Ke JKT (lagi) dari KWG

Perjalanan ke Jakarta kali ini edisi murah meriah sedikit lelah tapi senyum tetap sumringah.

Kereta
Gimana ga sumringah? Tiket keretanya pulang pergi hanya 11.000 rupiah saja per orang. (KWG-JKT 5.000, JKT-KWG 6.000). Terus kenapa lelah?karena ini kereta ekonomi yang mottonya bisa diartikan "siapa cepat dia dapat dan angkat pantat hilang tempat". Jadi kalo pas ga dapet tempat duduk, kita kudu sabar berdiri gitu, tapi kalau ada yang lagi baik hati, mereka akan geser dikit ngasih ujung tempat duduknya buat pantat kita numpang nempel. Itu yang terjadi waktu perjalananku kembali dari Kemayoran ke Karawang. Kereta udah penuh saat aku naik, bahkan saat aku naik sempat disrondol bapak-bapak. Jakarta keras bung! Saat udah pasrah siap-siap berdiri sepanjang jalan, ada mas-mas baik hati yang rela geser, kursi yg harusnya untuk 2 orang jadi dibikin buat 2.5 orang. Lumayan pantatnya numpang nempel di seperlima kursi.

Bakmi KSU
Cerita diawali dari pagi, pas masih di kereta, aku browsing tempat makan yang menarik daerah Kemayoran yang udah buka dari pagi. Akhirnya nemu Bakmi KSU ini, dengan review yang cukup menarik untuk dicoba, banyak yang komen positif. Jadi setelah sampai di Stasiun kemayoran, cukup jalan kaki 4 menit mengikuti arahan dari google maps, sampai deh.


 
Harga yang di atas itu hasil googling, saat aku di sana, harganya sudah naik 2ribu rupiah kalo ga salah.
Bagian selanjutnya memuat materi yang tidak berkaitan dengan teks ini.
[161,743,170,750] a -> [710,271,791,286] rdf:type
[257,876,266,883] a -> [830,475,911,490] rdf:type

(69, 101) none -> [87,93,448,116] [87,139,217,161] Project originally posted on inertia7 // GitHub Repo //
Menurutku rasa makanannya oke, bakmienya terasa home made gitu, bisa pilih varian mie nya mau yang halus atau yang karet, jadi teksturnya sesuai selera. Bakmie ini halal ya, dan swekiaunya enak bangeeett, wajib dicoba sih menurutku. *ngetik ini aja aku kudu sambil nelan ludah karena bayangin swekiaunya.

Taman Ismail Marzuki (TIM)
Tujuan utamaku ke Jakarta kali ini adalah ke Taman Ismail Marzuki karena mau lihat pertunjukan yang ada di planetariumnya. Bagi yang belum tahu, pak Ismail Marzuki ini adalah seorang komponis yang menciptakan banyak lagu nasional yang sampai sekarang masih sering dikumandangkan. Di bagian depan gedungnya ada marmer dengan ukiran lirik dari salah satu lagu yang diciptakan beliau.
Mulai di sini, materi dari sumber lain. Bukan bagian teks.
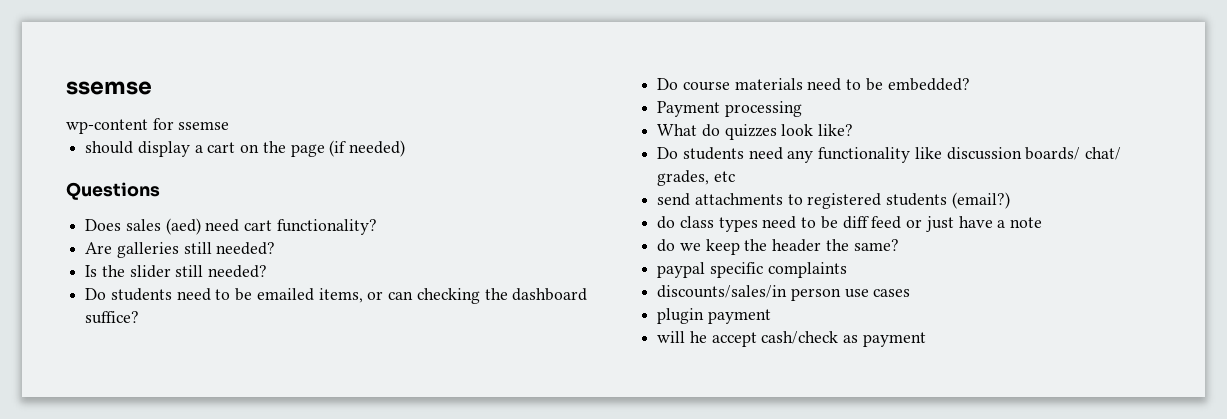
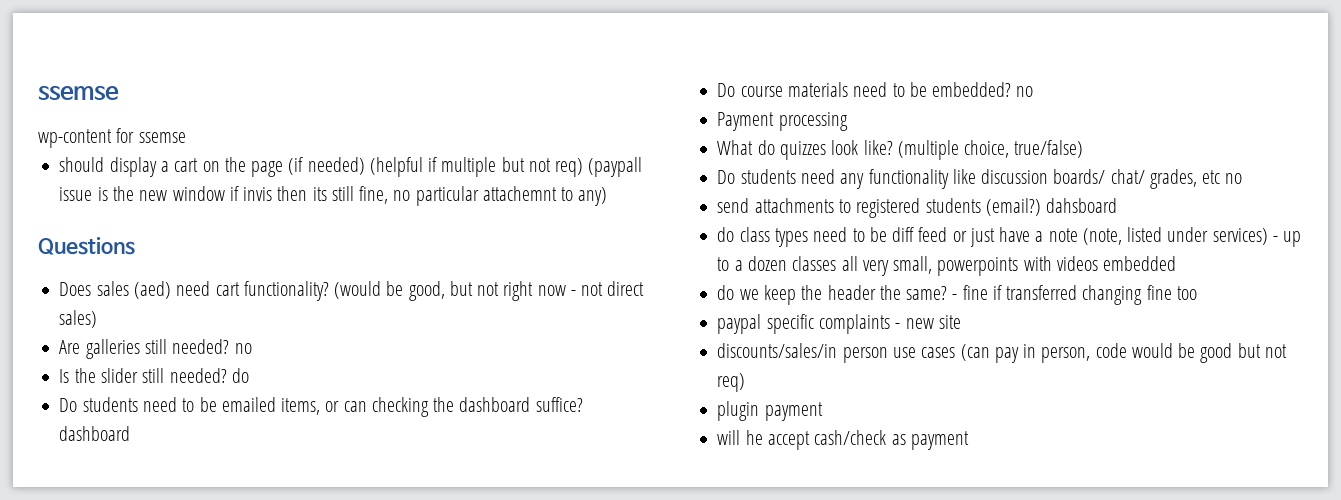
(406, 148) none -> [369,157,643,177] [59,186,608,206] (helpful if multiple but not req) (paypall issue is the new window if invis then its still fine, no particular attachemnt to any)
(377, 227) none -> [334,281,645,301] [59,310,98,328] (would be good, but not right now - not direct sales)
(276, 248) none -> [234,343,252,354] no
(268, 271) none -> [231,368,249,383] do
(140, 317) none -> [59,426,131,441] dashboard
(970, 84) none -> [1016,86,1034,97] no
(854, 130) none -> [897,140,1084,160] (multiple choice, true/false)
(735, 176) none -> [1225,173,1243,184] no
(1010, 200) none -> [1046,198,1118,213] dahsboard
(1042, 222) none -> [1082,227,1302,247] [717,256,1177,276] (note, listed under services) - up to a dozen classes all very small, powerpoints with videos embedded
(899, 245) none -> [952,285,1197,305] - fine if transferred changing fine too
(847, 270) none -> [895,315,961,329] - new site
(911, 293) none -> [960,343,1287,363] [717,373,746,392] (can pay in person, code would be good but not req)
Setelah memasuki kawasan Taman Ismail Marzuki, aku langsung menuju ke area planetariumnya. Karena show yang pertama sekitar jam 10, aku kira datang jam setengah 8 di sana sudah cukup pagi. Saat lihat area depan planetariumnya sih sudah cukup ramai, tapi saat masuk ke dalam, *TARAAAAA* udah ada antrean panjang mengular dong buat antre beli tiket pertunjukannya. Baru beberapa saat ngantre, ada pengumuman kalau tiket show jam 10 sudah habis terjual. Ada show untuk jam yang lebih siang, tapi aku kuatir ga sempat karena harus naik kereta sore untuk balik ke Karawang lagi. Akhirnya ga jadi nonton deeh *sedih*. Jadi, bagi kalian yang ingin menonton shownya yang jam 10, saranku datang jauh lebih awal saja karena tiketnya cepat habis. Apalagi saat aku datang ke sana, bersamaan dengan study tour anak SD.
 
Biar perjalanan ke TIM ga sia-sia, akhirnya aku keliling museum yang ada di planetarium. Jika mau masuk ke museum ini gratis kok, tidak dipungut biaya. Ada berbagai informasi mengenai tata surya, replika berbagai benda langit, semua hal tentang perbintangan ada di sini.

Monumen Nasional
Karena lagi di daerah Jakarta Pusat dan masih punya banyak waktu, akhirnya aku sekalian mampir ke tugu yang paling ikonik di Jakarta, Monas. Tiap mampir ke Jakarta atau melintas di atas Jakarta (pas naik pesawat), selalu cari-cari tugu Monumen Nasional ini. Dari TIM ke Monas, aku naik grab dan diturunkan di salah satu pintu masuk yang bersebelahan dengan stasiun gambir.
Pas baru turun dari Grab, aku dan temanku sempat bingung masuknya lewat mana, dan kami sempat nyasar ke parkirannya stasiun Gambir dong, soalnya warna pagarnya sama. Setelah tanya ke petugas di stasiun Gambir, akhirnya ditunjuki pagar yang terbuka sedikit di samping stasiun yang menuju Monas.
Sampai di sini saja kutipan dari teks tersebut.